Check every line below for the word "optional" and give only the number of lines where it appears.

**** Records provided ****

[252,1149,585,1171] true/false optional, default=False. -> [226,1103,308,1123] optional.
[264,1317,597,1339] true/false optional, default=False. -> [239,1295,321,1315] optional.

****
**** Records provided ****

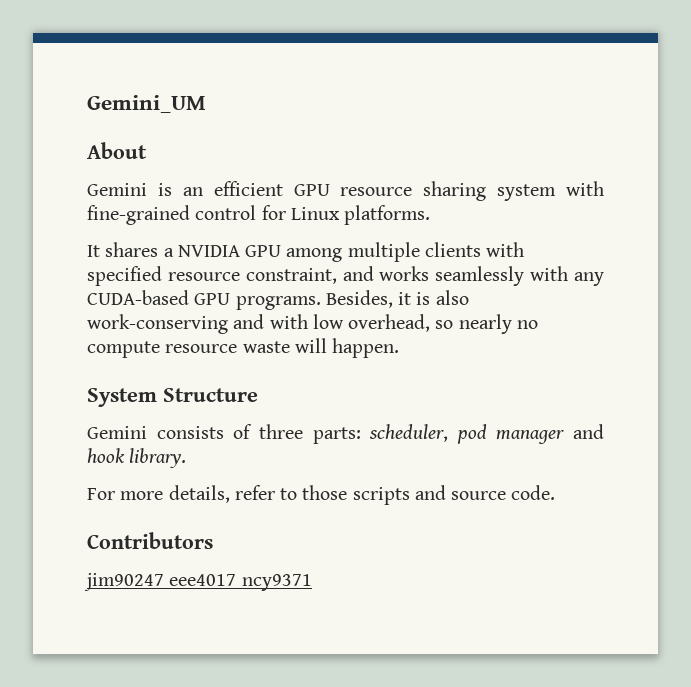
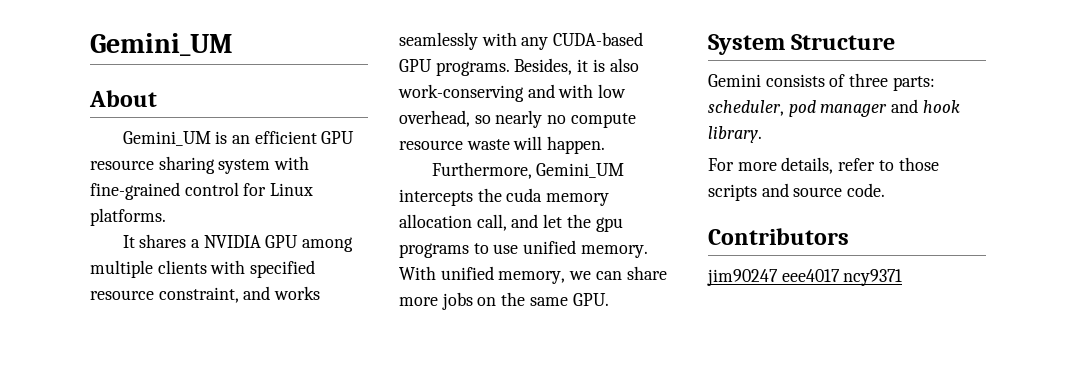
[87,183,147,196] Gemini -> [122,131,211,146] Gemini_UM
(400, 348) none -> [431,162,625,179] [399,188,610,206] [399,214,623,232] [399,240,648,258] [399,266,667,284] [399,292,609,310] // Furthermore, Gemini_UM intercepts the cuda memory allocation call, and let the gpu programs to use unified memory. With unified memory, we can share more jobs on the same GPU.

****
**** Records provided ****

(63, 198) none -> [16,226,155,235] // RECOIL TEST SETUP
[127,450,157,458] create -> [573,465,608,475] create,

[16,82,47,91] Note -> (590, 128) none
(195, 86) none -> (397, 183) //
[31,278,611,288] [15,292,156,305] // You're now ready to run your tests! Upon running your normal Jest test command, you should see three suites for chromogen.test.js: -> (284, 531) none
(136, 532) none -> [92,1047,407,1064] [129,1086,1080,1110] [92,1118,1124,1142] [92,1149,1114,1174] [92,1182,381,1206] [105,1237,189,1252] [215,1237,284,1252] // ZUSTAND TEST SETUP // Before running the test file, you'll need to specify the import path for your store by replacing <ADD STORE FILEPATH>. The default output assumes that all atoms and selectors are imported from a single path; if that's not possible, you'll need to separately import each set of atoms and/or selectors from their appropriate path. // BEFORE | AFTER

****

Reply =
2